You make me proud. I am so weak today. I would go to the corner and ask a stranger for it today. SUCKS. I have almost given up. Day 8,9 I dunno, but it is all such a fuckin mess. My head, my heart, my back...I would BEG someone right now for a pill.
Note: OFcourse not begging here, just getting it off my chest. Should I be here, or should I get the hell off the forum where my mind wanders to internet possibilities and the like?
Almost wish I were you. Atleast today will be ok for you. Tomorrow....yikes. I can't even think through the next hour. Rambling.... sorry.
Again, you make us proud. Keep us posted about tomorrow and your SUCCESS.
Peace~
I don't think you're taking the "chicken" way out. I think you're just getting out! Yeah for you and your hubby!!! Each one of us is different. Different things work for different people. It's gonna be rough, but it's gonna be worth it in the end. My prayers are going out to both of you. Keep us posted. This is a wonderful site...with wonderful people.
I started on the Suboxone 2 months ago and also had to be in full w/d so I didn't sleep 1 min the night before but let me tell you when you get there and they give you your first dose and all the pain of w/d goes away you won't believe it.
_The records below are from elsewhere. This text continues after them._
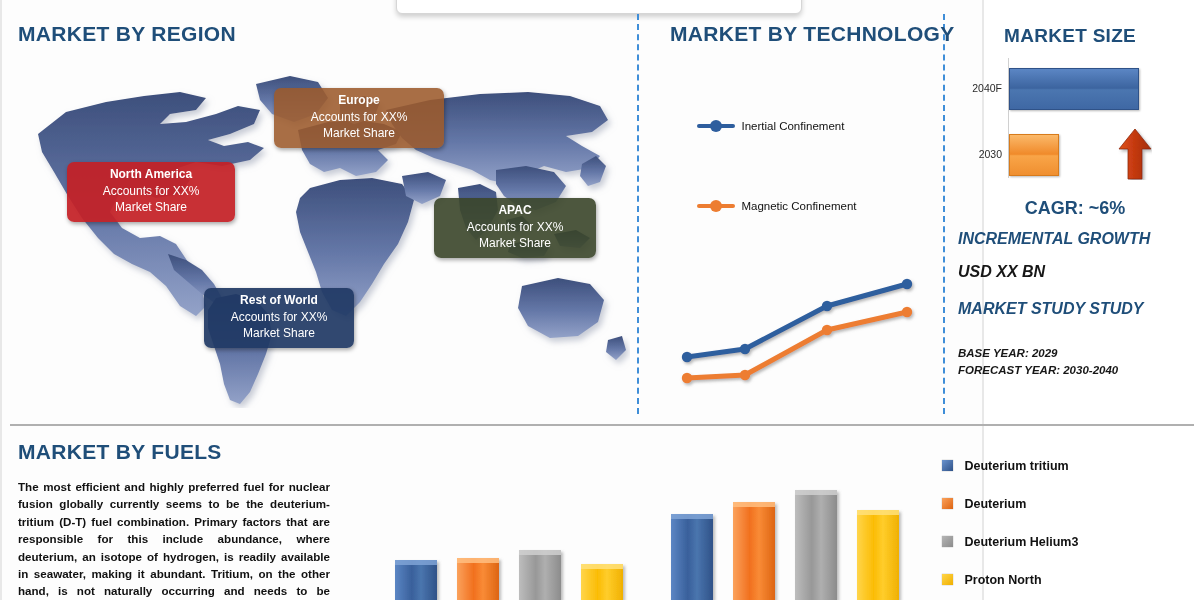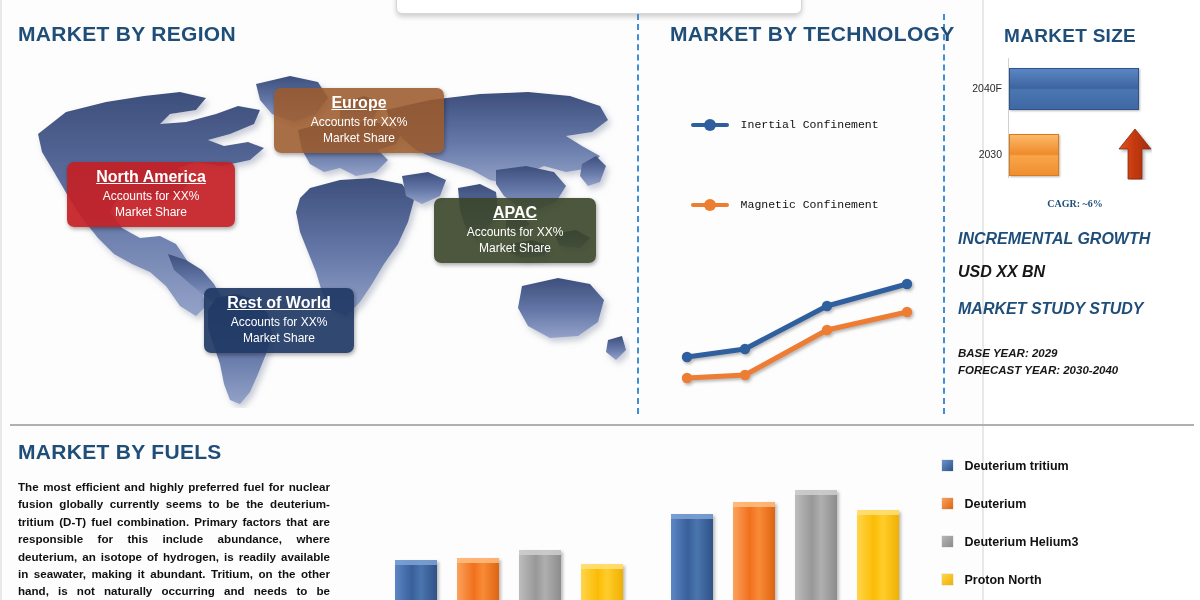"Europe" .callout .ttl { font-size: 16px -> 12px; text-decoration: underline -> none }
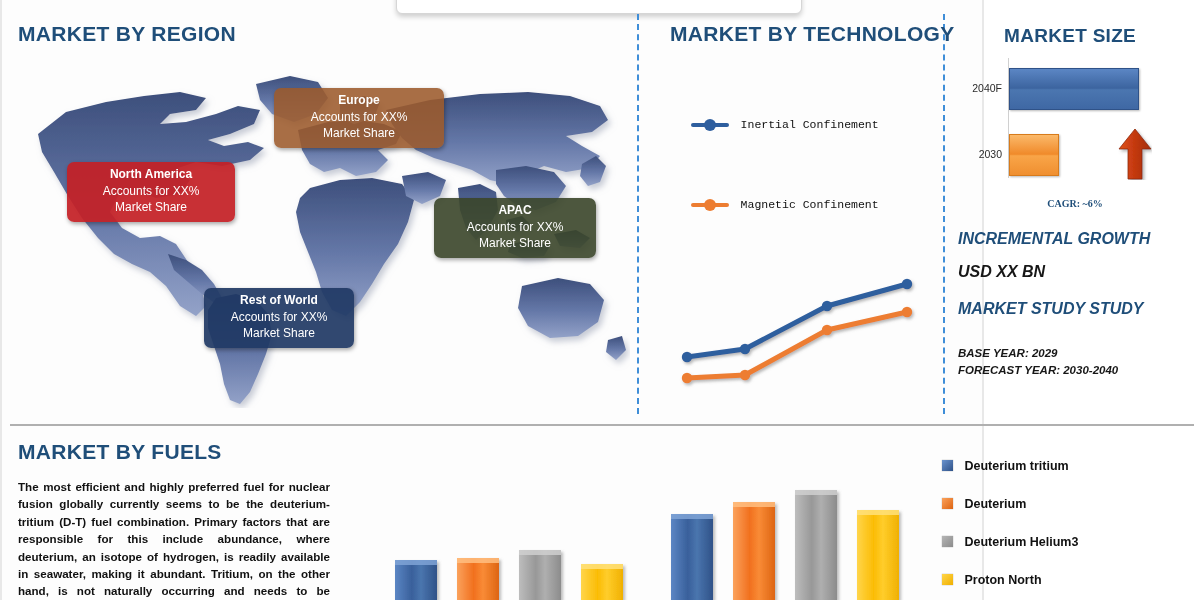"Inertial Confinement" .tech-legend { font-family: Liberation Mono, monospace -> none; left: 44px -> 50px }
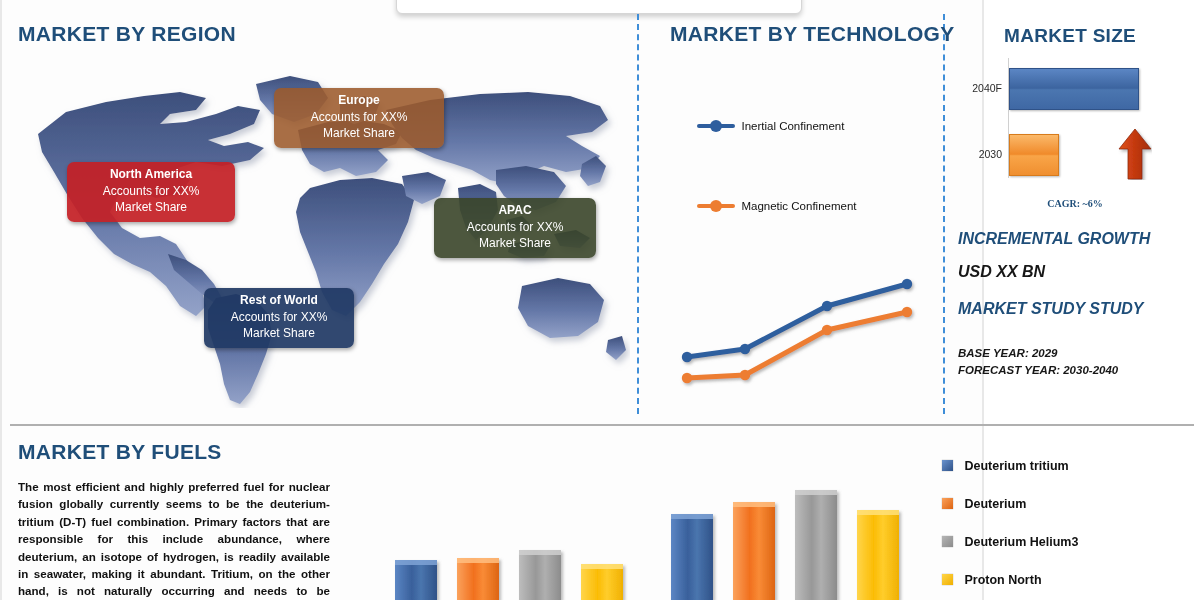"CAGR: ~6%" #cagr { font-family: Liberation Serif, serif -> none; font-size: 10px -> 18px }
CONGRATULATIONS to both of you!!
i am SOOOO HAPPY for you two!!! i want to cry :) your right, tomorrow will be hell, but Thurs., will be the first day of your NEW LIFE!!!i in wo way think of you as "chicken" actually i think of myself as a chicken, wanting to go the subox. way but to scared to. i've successfully w/d 3 times, my fear is relapse.
tomorrow when you feel like hell, remember that light you have only 1 day away...
Question? do you have insurance to cover it? or are you paying for it. I'm asking cause i have no ins.
complain, moan, groan and get it off your chest as much as you like....it will start getting better...maybe later rather than sooner...but it will.
Hang in there!
I posted this on another topic also but wanted to make sure that Creek was able to read it. And please hang in there you are stronger than this addiction and you can beat it hands down. Just think how great it will be to be pill free!!!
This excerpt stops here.